Along the way we got important validation of our early design choice of SWT/Eclipse as the platform for our next gen stack, as the new Information Design Tool (for editing next gen Universes) also adopted the same architecture.
Now that BI 4.0 is done (from a development perspective - it's still in rampup as I write this), we can look ahead to 4.1 and 4.2 where we will be addressing the compromises we had to make in 4.0. In these forthcoing point releases, we'll be building direct to data access, public APIs, and creating a scalable runtime engine solution that will allow for deployments outside of the BI Platform 4.x.
If you're a volume customer (ie... purchase through resellers or our eStore) and looking at CR 2011 you're probably a bit disappointed that there isn't more. The reason isn't because we don't place a priority on volume customers - it's actually the opposite.
The volume market is the most demanding market there is. Volume customers expect great, intuitive usability, APIs, and fast component runtime deployments without having to go through a big enterprise sales cycle, or pay for annual maintenance. In the volume business, there isn't a small army of friendly account executives and solutions consultants to talk through product issues. The product must work the first time. Its for these reasons that we're starting this rollout with server software that's commonly used by larger customers.

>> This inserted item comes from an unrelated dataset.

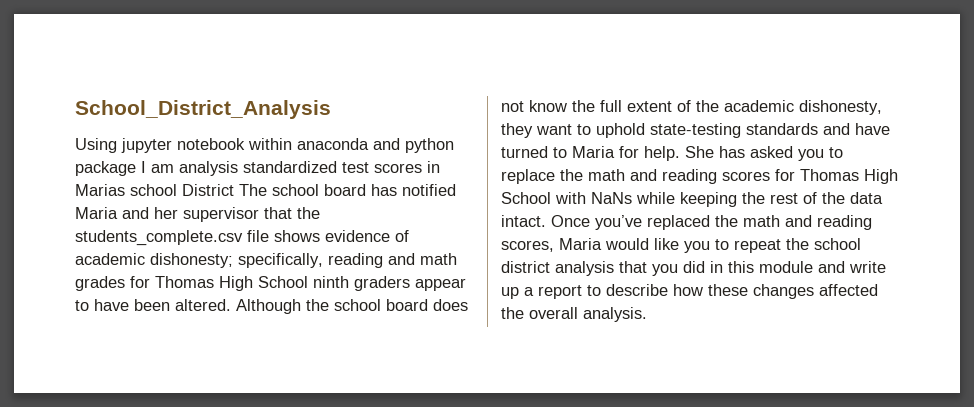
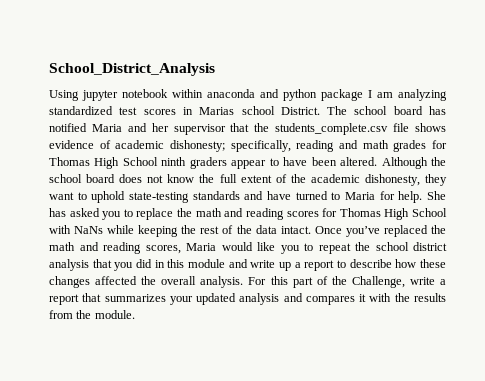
[179,161,238,176] analysis -> [398,89,447,101] analyzing
[182,184,234,196] District -> [280,107,320,115] District.
(647, 314) none -> [248,276,446,288] [49,293,446,305] [49,310,135,319] For this part of the Challenge, write a report that summarizes your updated analysis and compares it with the results from the module.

The 4.x platform will be the platform of continuous innovation of the next gen stack. Major features will be added with each point release, and we will deliver next gen technology to the volume market using this 4.x platform as a foundation. Initially, customers of the BI Platform 4.0, Edge BI 4.0, and SAP Crystal Server 2011 will have access to the next gen report design tool - called 'Crystal Reports for enterprise'.
If you want a taste of the innovation this modernization will provide, check out this great video by our user experience team on the Smart Guidelines feature in the next gen design tool.
I know that things look a little weird right now - with 2 Crystal Reports products in the 4.0 stack - one called SAP Crystal Reports 2011 and the next gen product called SAP Crystal Reports for enteprise. Be assured this is a temporary situation.
Once we've met the key volume requirements to the next gen tool - like direct to data access, a component runtime engine, and an API - we plan to release next gen Crystal Reports to all our channels and direct 100% of our efforts to innovating on this modern platform for your benefit. We expect that this release will include an extended beta program to ensure its success.
Once it's GA, we'll then revert to using the next-gen stack as the single version of Crystal Reports for simplicity and clarity. Whether next-gen Crystal Reports is Crystal Reports 2012 or 2013, I can't say for sure now.
If we can execute on this (and I have no doubt that we can), we'll have pulled off a rare feat in software - renewing the underlying technology of a market leading product, so we're not just the oldest and best known reporting tool, but also the most modern and innovative.